Striking Bronx car wash workers returned to their jobs Monday after winning a fight against the boss they say wrongly fired them.
Although Monday’s driving rain meant workers at the Sunny Day Car Wash tended to only a trickle of cars, they said they were happy to be back on the job after three months on strike.
“It feels so good to come back to work,” said Nelson Aquino, 27, who has worked drying off cars at Sunny Day for a year. “It feels really good – after all that was said – he had to give us back our jobs.”
Workers claimed Frank Roman, the car wash owner, hadn’t paid the employees the $5.50 to $7.25 an hour he owed them for three weeks.
A dozen workers, known as “carwasheros,” staged a walk out Nov. 11 at the car wash near the Third Avenue Bridge in protest.
“We used to work, and we didn’t get paid on time,” Aquino said. “Or, sometimes our checks would bounce. That’s when we decided that we’d go on strike.”

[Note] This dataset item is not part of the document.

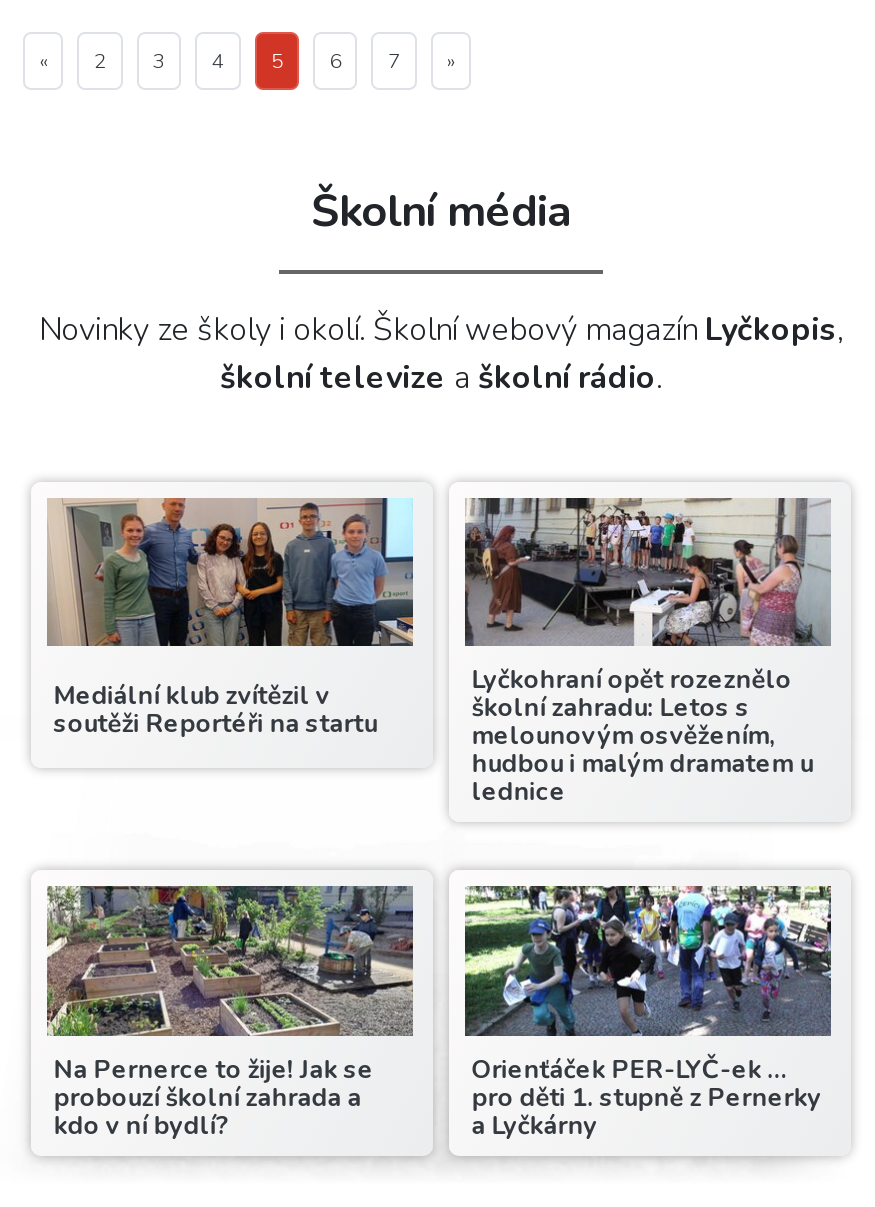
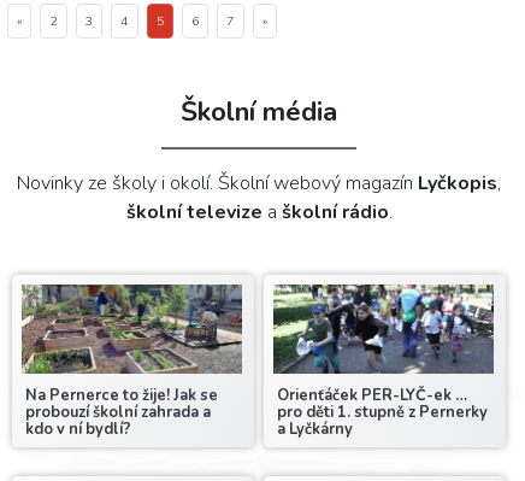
[47,496,413,741] [image] | Mediální klub zvítězil v | soutěži Reportéři na startu -> none
[463,498,829,810] [image] | Lyčkohraní opět rozeznělo | školní zahradu: Letos s | melounovým osvěžením, | hudbou i malým dramatem u | lednice -> none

Roman responded by firing them.
But, backed by community organizations like Make the Road New York, and the Retail Wholesale and Department Store Union, the carwasheros spent months demonstrating outside the business, demanding their jobs back and back pay.
The strike came to a head late last year when local politicians confronted a manager at the car wash about the firing. Roman also tried to keep the demonstrating carwasheros 50 feet from Sunny Day, but a Bronx Supreme Court justice denied his request for a temporary restraining order.
The National Labor Relations Board negotiated with Roman to get the employees back to work.
“It was really hard,” said Maria Gonzales, an organizer with New York Communities for Change, which helped the carwasheros in their jobs fight. “They didn’t have any money. They didn’t have a job. But they always kept up their strong spirit.”
“This is a day we’ve been waiting for.”
Roman, the owner of Sunny Day Car Wash, did not return a call for comment Monday.
Investigators from the NLRB are pursuing recovering the carwasheros’ back pay for the time they were let go, according to Karen Fernbach, regional director for the National Labor Relations Board.
Rocio Valero, a community organizer for New York Communities for Change, said the group would continue to monitor Roman.
“The owner definitely knows that he is being watched,” Valero said outside the car wash. “We hope he does the right thing.”
Back at Sunny Day, the carwasheros said they were buoyed by their win.
“We feel great, because basically we won against the boss,” said Juan Campis, 20, who worked at the car wash for only three months before he was fired.
“A lot of the time, they can do whatever they want. But it’s not like that anymore. The workers fought back.”